The Health System Growth Imperative Charting Opportunities During the Pandemic and Beyond 

August, 2020 - Ken Marlow

Executive summary

The COVID-19 pandemic has created significant challenges for smaller hospitals and health systems. It has presented significant challenges to smaller, less capitalized and otherwise distressed healthcare providers. In terms of operating performance, half of our country’s hospitals reported negative margins as Q1 of 2020. Reductions in commercially covered elective procedures and COVID-19 preparation and response, including the purchase of personal protective equipment (PPE) with the concomitant price increases, have created intense operating challenges for providers.

However, the pandemic also has revealed that certain health systems are well-positioned for growth. Those that saw industry transformation taking shape over the last several years had begun to reposition their service lines, optimized existing core operations and collaborated to extend and improve approaches to care delivery. Many have evolved to address changing consumer expectations in the pursuit of mobile and telehealth initiatives. We see ample evidence that many health systems have responded well and have managed to remain positioned for strategic growth.

Ultimately, larger systems are better positioned for the future. Access to capital, scale, vertically-integrated services and adaptability are crucial factors in achieving long-term strategic growth in today’s healthcare industry. With higher revenues and access to assets to pledge as collateral, larger systems have obtained debt financing in greater amounts and on more favorable terms than their smaller counterparts.

The COVID-19 pandemic has reduced M&A transaction volume as the focus of many hospital systems shifts from strategic growth to managing the financial and operational challenges of the pandemic. As we emerge from this period and move into 2021, a surge of hospital M&A activity is likely.

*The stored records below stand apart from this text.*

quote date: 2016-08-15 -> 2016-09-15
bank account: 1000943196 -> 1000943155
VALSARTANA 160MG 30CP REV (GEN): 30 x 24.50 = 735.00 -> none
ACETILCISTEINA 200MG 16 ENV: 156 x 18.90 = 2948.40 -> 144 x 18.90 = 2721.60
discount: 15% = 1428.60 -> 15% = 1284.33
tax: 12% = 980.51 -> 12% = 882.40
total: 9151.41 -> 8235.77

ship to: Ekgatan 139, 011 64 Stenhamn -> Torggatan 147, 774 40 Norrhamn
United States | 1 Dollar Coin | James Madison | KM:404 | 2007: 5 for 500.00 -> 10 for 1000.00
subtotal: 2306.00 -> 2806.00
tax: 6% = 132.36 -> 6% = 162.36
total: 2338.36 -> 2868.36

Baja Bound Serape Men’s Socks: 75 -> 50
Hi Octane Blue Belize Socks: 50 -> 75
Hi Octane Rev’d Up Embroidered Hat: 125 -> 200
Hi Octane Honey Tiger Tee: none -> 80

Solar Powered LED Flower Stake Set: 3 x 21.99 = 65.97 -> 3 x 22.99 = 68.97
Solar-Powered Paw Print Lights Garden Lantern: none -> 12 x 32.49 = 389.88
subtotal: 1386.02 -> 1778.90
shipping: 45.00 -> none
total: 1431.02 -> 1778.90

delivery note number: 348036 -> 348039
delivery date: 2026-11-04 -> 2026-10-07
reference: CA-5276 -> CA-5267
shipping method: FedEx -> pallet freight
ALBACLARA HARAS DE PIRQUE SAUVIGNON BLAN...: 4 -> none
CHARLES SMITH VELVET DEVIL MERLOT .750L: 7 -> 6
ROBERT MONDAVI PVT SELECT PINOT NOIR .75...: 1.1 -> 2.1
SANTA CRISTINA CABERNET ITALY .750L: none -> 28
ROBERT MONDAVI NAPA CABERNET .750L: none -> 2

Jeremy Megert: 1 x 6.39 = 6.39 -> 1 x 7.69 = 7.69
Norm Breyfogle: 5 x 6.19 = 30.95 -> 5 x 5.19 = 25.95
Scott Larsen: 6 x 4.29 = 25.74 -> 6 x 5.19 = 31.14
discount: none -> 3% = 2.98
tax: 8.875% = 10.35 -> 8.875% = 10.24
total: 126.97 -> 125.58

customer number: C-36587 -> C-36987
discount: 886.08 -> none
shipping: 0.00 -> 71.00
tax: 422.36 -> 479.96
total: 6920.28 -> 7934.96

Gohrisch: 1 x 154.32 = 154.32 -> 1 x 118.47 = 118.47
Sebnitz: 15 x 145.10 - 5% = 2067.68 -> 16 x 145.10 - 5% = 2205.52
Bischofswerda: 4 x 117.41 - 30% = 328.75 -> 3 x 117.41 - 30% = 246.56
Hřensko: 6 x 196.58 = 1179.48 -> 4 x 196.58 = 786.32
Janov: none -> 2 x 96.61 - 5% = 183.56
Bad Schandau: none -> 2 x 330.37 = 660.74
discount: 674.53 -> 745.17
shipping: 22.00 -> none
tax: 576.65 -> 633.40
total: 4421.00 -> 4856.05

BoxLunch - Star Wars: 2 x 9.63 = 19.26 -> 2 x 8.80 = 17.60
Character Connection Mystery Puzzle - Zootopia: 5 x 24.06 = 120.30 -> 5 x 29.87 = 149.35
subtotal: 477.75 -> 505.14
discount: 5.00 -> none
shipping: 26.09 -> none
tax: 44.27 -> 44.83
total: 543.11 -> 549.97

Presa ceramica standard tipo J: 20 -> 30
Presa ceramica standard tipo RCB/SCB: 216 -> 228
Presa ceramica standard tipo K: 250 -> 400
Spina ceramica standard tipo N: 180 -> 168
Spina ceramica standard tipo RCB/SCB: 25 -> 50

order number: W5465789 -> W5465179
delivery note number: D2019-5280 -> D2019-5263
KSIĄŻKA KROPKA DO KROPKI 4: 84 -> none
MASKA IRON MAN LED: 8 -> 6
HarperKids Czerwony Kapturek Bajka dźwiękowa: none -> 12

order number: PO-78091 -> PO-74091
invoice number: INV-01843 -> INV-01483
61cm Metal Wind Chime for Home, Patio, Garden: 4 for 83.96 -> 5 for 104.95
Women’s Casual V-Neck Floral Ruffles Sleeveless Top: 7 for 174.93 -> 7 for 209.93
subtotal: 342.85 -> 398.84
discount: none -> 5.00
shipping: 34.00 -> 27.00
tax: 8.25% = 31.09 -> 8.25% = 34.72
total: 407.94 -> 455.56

Independent hospitals that have been struggling may need to make difficult decisions to preserve the viability of their hospital, such as:

  • Reduction or elimination of service lines
  • Reductions in force
  • Drastic cuts in expenses
  • Reduction of capital investments

While the desire to remain independent is understandably important to many community hospital boards, independence may no longer be realistic in the current environment. Waller’s Ken Marlow and Kaufman Hall’s Anu Singh foresee an increase in the number of independent hospitals and smaller systems that will need to explore partnerships in order to ensure the continued delivery of quality healthcare in their communities.